▸ Description of the task: Reproduce, exactly and in full, only the lines below from the one containing "GREEN PLASTIC TRAY, 2" through the one containing "total: 820.55 -> 749.81".

--- Supplied records Enclosed Below ---

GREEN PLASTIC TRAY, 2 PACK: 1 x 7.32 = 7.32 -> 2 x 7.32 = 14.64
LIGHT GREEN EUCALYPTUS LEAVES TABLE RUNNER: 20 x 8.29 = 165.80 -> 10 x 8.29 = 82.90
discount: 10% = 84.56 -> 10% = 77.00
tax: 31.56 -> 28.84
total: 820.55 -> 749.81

--- End of Enclosed Supplied records ---
--- Supplied records Enclosed Below ---

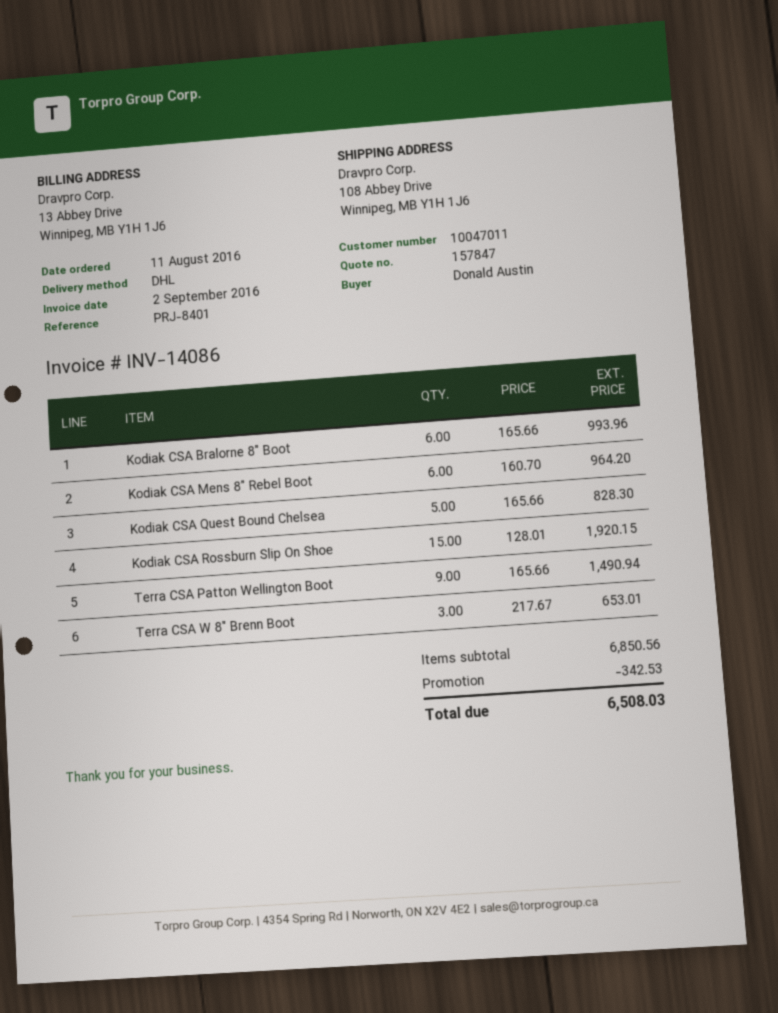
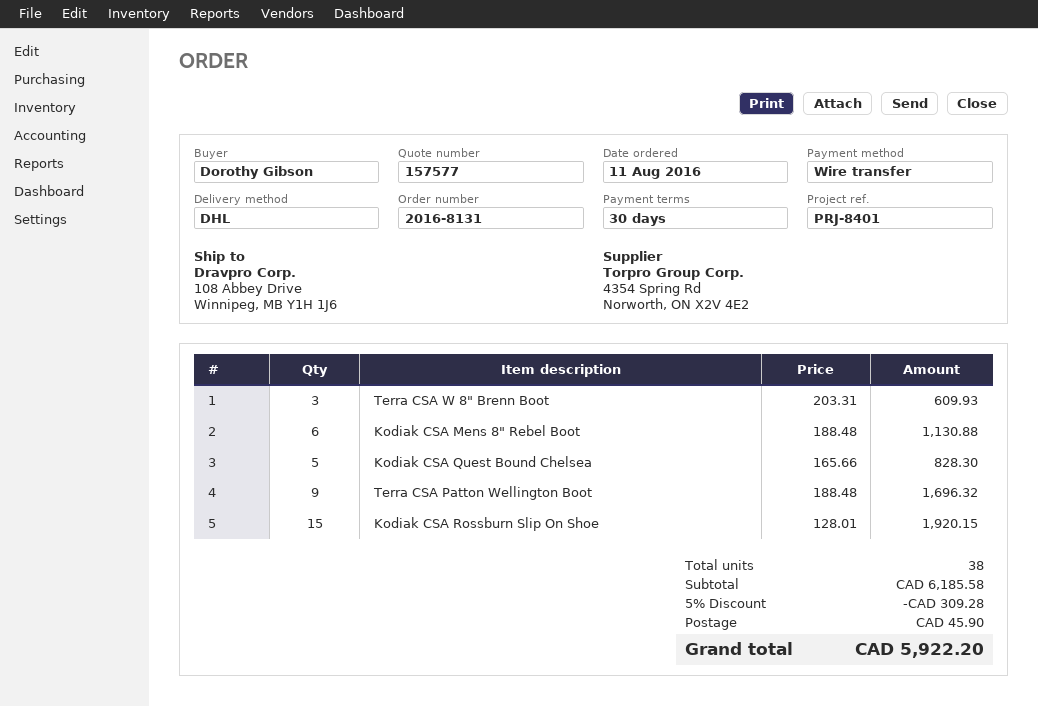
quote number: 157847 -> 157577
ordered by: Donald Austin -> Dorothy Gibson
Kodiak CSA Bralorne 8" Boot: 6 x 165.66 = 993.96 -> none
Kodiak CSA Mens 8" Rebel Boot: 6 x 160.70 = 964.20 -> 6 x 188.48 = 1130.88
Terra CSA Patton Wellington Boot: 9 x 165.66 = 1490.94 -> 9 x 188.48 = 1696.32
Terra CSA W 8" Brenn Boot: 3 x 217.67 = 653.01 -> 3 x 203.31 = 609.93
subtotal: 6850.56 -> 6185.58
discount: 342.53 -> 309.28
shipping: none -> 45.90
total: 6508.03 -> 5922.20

--- End of Enclosed Supplied records ---
--- Supplied records Enclosed Below ---

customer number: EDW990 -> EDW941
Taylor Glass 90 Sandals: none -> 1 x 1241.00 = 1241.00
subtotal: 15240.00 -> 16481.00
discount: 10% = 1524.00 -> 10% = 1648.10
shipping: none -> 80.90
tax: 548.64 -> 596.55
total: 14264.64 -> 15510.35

--- End of Enclosed Supplied records ---

▸ Response for this exercise:
GREEN PLASTIC TRAY, 2 PACK: 1 x 7.32 = 7.32 -> 2 x 7.32 = 14.64
LIGHT GREEN EUCALYPTUS LEAVES TABLE RUNNER: 20 x 8.29 = 165.80 -> 10 x 8.29 = 82.90
discount: 10% = 84.56 -> 10% = 77.00
tax: 31.56 -> 28.84
total: 820.55 -> 749.81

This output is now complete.